Durkin could, indeed, take over where the blowing up of the Senate Deal ended.
But, only an honest actor would include the Rauner Tax bill to pay for the compromise, and it works have HGOP sponsors.
“Why won’t it?”
Cowards.
Madigan not running the SenDems budget, right or wrong, is the other side of the Raunerite coin. The only difference is Durkin and Radogno isn’t facing $50 million aimed at slamming them for compromise.

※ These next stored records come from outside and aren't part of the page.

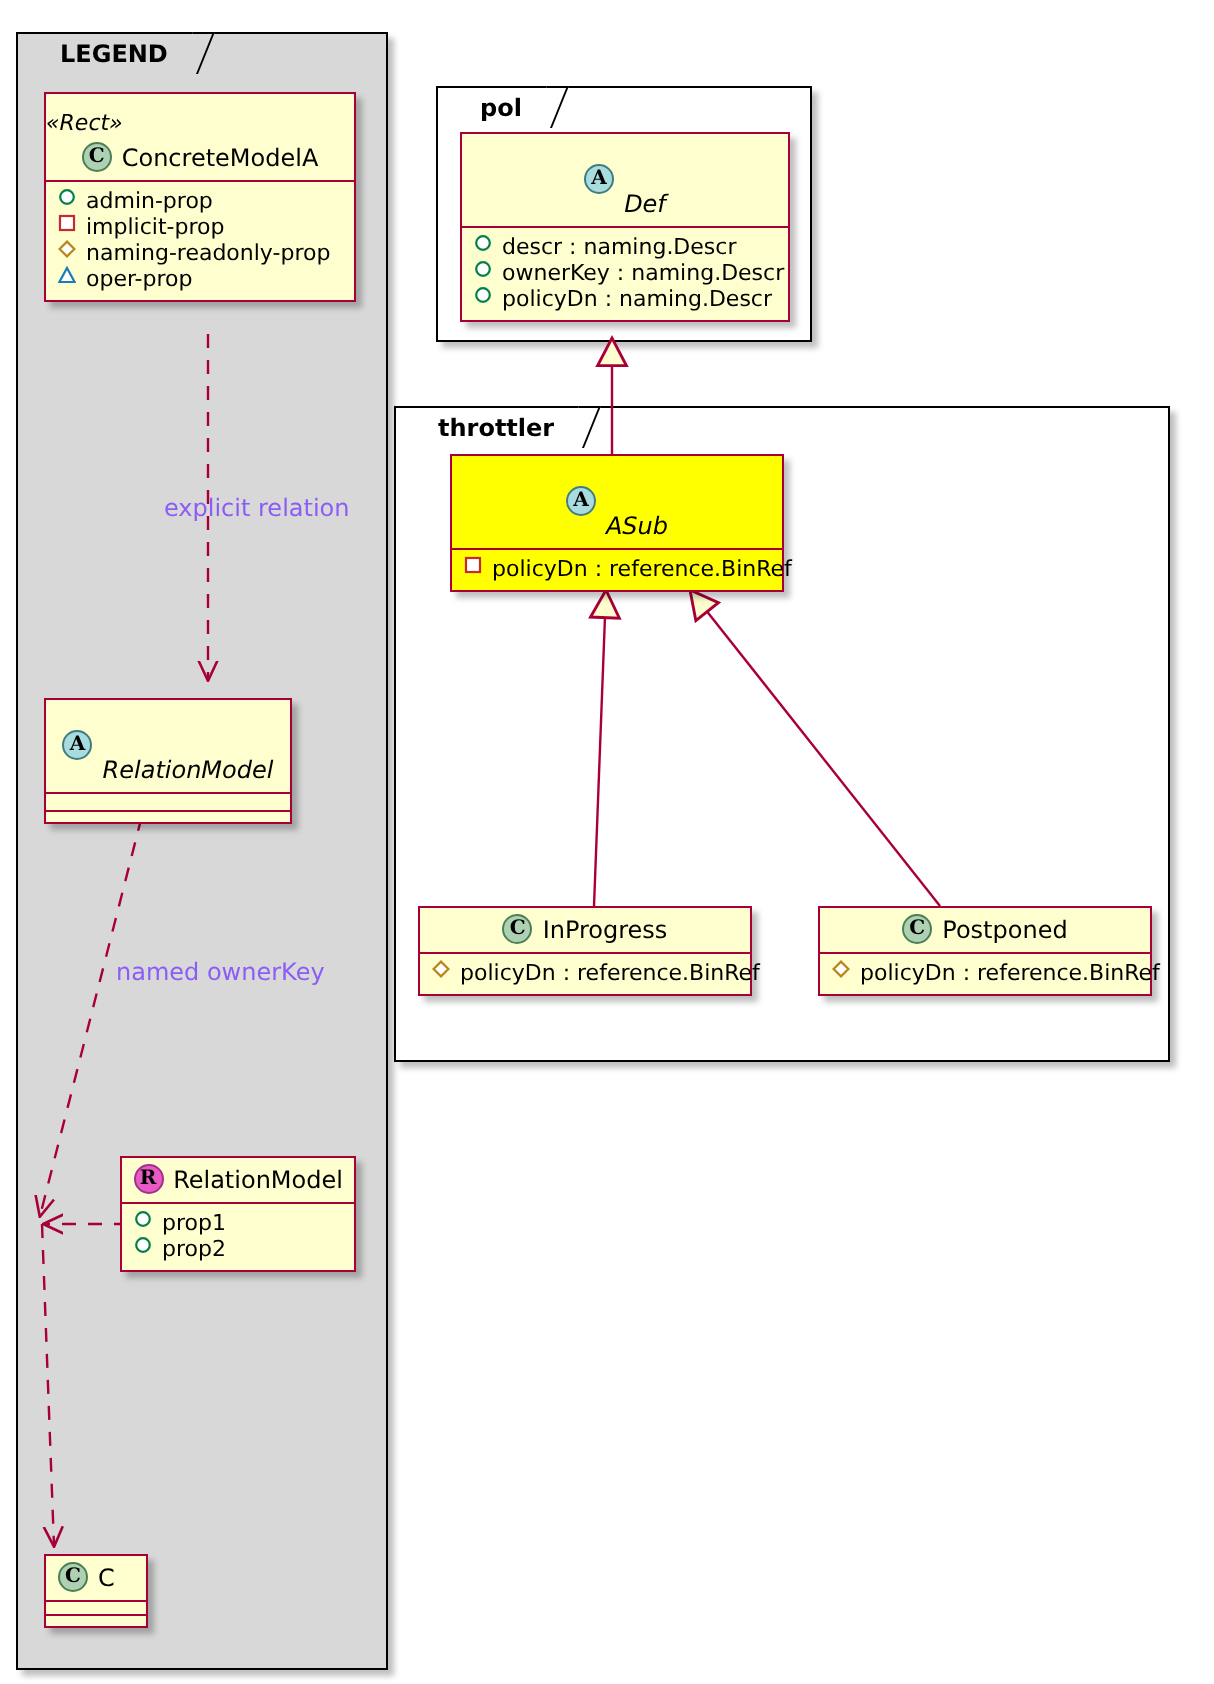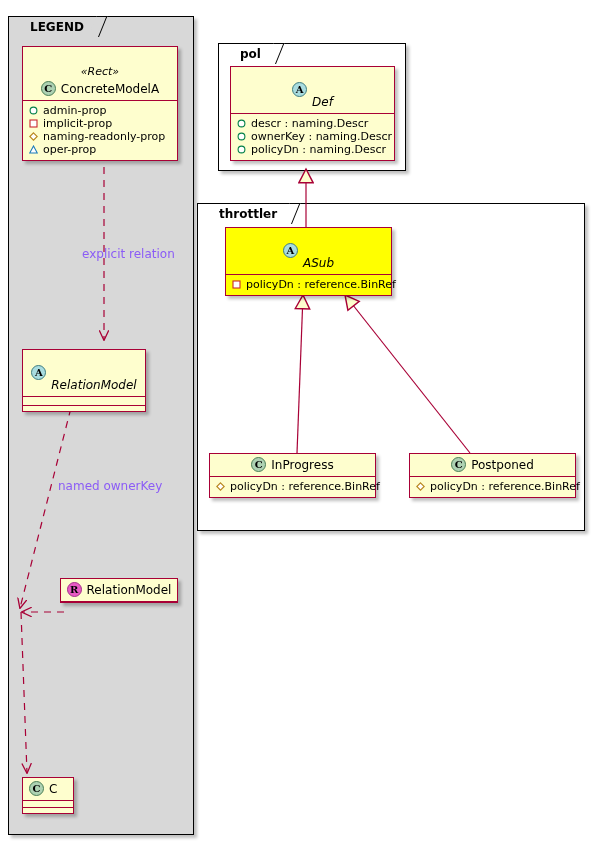--- a/index.html
+++ b/index.html
@@ -102,25 +102,25 @@
     position: absolute;
     box-sizing: border-box;
     border: 1px solid #a80036;
     background: #fefece;
     box-shadow: 3px 3px 3px rgba(0,0,0,0.25);
     font-size: 11px;
     color: #000000;
   }
   .cls.highlight { background: #ffff00; }
   .cls-stereo {
-    text-align: center;
+    text-align: left;
     font-size: 11px;
     font-style: italic;
     color: #000000;
-    padding: 18px 0 0 0;
+    padding: 8px 0 0 0;
   }
   .cls-header {
     display: flex;
     align-items: center;
     justify-content: center;
     gap: 5px;
     padding: 3px 6px 4px 6px;
     box-sizing: border-box;
   }
   .cls-title {
@@ -131,21 +131,20 @@
   .cls-sep {
     height: 0;
     border-top: 1px solid #a80036;
   }
   .cls-body {
     padding: 3px 4px 4px 4px;
   }
   .cls-body.empty { padding: 0; height: 8px; }
   .cls-body .row {
     display: flex;
-    align-items: center;
     gap: 5px;
     line-height: 13px;
     white-space: nowrap;
     padding-left: 2px;
   }
   .cls-body .row .txt { font-size: 11px; }
 
   
   .badge {
     width: 15px;
@@ -270,20 +269,38 @@
     <div class="cls-sep"></div>
     <div class="cls-body empty" style="height:5px;"></div>
   </div>
 
   <div class="cls" style="left:60px; top:578px; width:118px;">
     <div class="cls-header">
       <span class="badge r">R</span>
       <span class="cls-title">RelationModel</span>
     </div>
     <div class="cls-sep"></div>
+    <div class="cls-body">
+      <div class="row">
+        <span class="vis">
+          <svg width="9" height="9" viewBox="0 0 9 9">
+              <circle cx="4.5" cy="4.5" r="3.4" fill="#ffffff" stroke="#038048" stroke-width="1.1"></circle>
+            </svg>
+        </span>
+        <span class="txt">prop1</span>
+      </div>
+      <div class="row">
+        <span class="vis">
+          <svg width="9" height="9" viewBox="0 0 9 9">
+              <circle cx="4.5" cy="4.5" r="3.4" fill="#ffffff" stroke="#038048" stroke-width="1.1"></circle>
+            </svg>
+        </span>
+        <span class="txt">prop2</span>
+      </div>
+    </div>
   </div>
 
   <div class="cls" style="left:22px; top:777px; width:52px;">
     <div class="cls-header" style="justify-content:flex-start;">
       <span class="badge c">C</span>
       <span class="cls-title">C</span>
     </div>
     <div class="cls-sep"></div>
     <div class="cls-body empty" style="height:6px;"></div>
     <div class="cls-sep"></div>

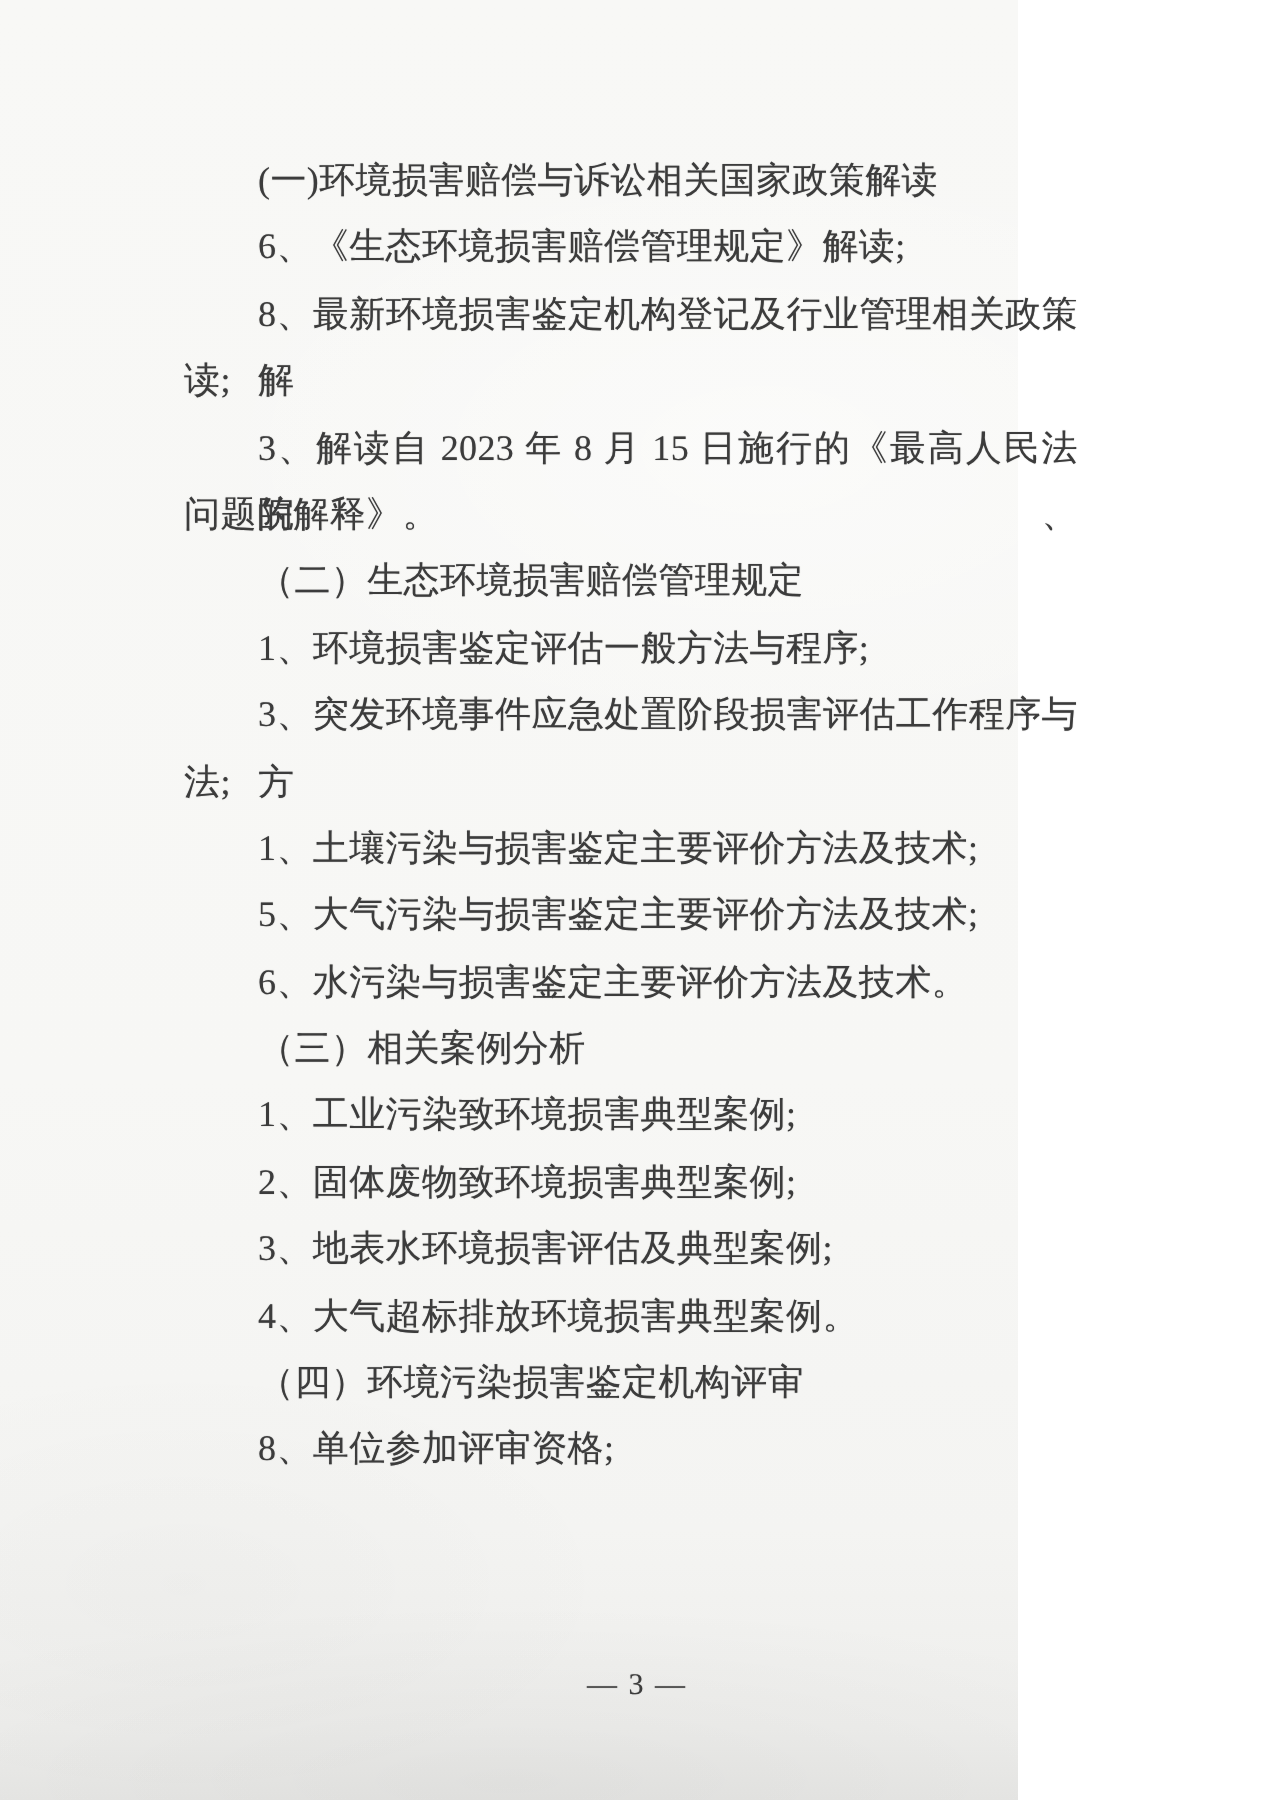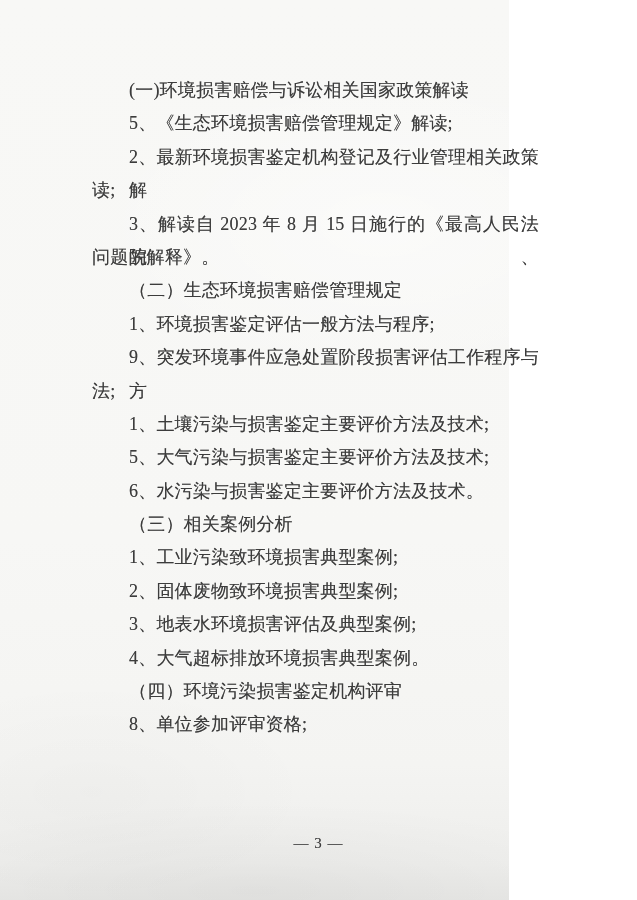--- a/index.html
+++ b/index.html
@@ -58,28 +58,28 @@
     letter-spacing: 1px;
     text-shadow: 0 0 0.5px rgba(70,70,70,0.5);
   }
 </style>
 </head>
 <body>
 
 <div class="page">
   <div class="doc-body" id="doc-body">
       <div class="line indent">(一)环境损害赔偿与诉讼相关国家政策解读</div>
-      <div class="line indent">5、《生态环境损害赔偿管理规定》解读;</div>
-      <div class="line indent stretch">2、最新环境损害鉴定机构登记及行业管理相关政策解</div>
+      <div class="line indent">6、《生态环境损害赔偿管理规定》解读;</div>
+      <div class="line indent stretch">8、最新环境损害鉴定机构登记及行业管理相关政策解</div>
       <div class="line">读;</div>
       <div class="line indent stretch">3、解读自 2023 年 8 月 15 日施行的《最高人民法院、</div>
       <div class="line">问题的解释》。</div>
       <div class="line indent">（二）生态环境损害赔偿管理规定</div>
       <div class="line indent">1、环境损害鉴定评估一般方法与程序;</div>
-      <div class="line indent stretch">9、突发环境事件应急处置阶段损害评估工作程序与方</div>
+      <div class="line indent stretch">3、突发环境事件应急处置阶段损害评估工作程序与方</div>
       <div class="line">法;</div>
       <div class="line indent">1、土壤污染与损害鉴定主要评价方法及技术;</div>
       <div class="line indent">5、大气污染与损害鉴定主要评价方法及技术;</div>
       <div class="line indent">6、水污染与损害鉴定主要评价方法及技术。</div>
       <div class="line indent">（三）相关案例分析</div>
       <div class="line indent">1、工业污染致环境损害典型案例;</div>
       <div class="line indent">2、固体废物致环境损害典型案例;</div>
       <div class="line indent">3、地表水环境损害评估及典型案例;</div>
       <div class="line indent">4、大气超标排放环境损害典型案例。</div>
       <div class="line indent">（四）环境污染损害鉴定机构评审</div>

Durkin and Radogno are more worried about IPI and Proft, but I digress….
All sides need to see Durkin holds the key to compromise.
Ads will not get any compromise done.
- walker - Monday, Jun 19, 17 @ 1:40 pm:
“Who’s going to wear the collar” for the obviously required tax increases and expense cuts, has been the budget issue from day one.
The 800-day impasse is on the Turnaround Agenda; the budget was secondary until now.
- Boone's is back - Monday, Jun 19, 17 @ 3:54 pm:
Great piece Rich
- ejhickey - Tuesday, Jun 20, 17 @ 12:36 am:
At this point , no one is going to ‘wear the collar” just for a tax increase that everybody knows is coming. the side that wears the collar is the side that doesn’t raise taxes enough to fix our finances and reverse our the slide in our credit rating. think about having to come back a year from now and having to debate raising taxes again.
- ktown - Tuesday, Jun 20, 17 @ 5:37 am:
When we say the Democrats don’t want to endanger their majority, I think of what it would be like if the Republicans had the majority instead. What effects would that have on Chicago, especially schools and health care? Illinois is a tough place to live for minorities as it is. Would it become tougher?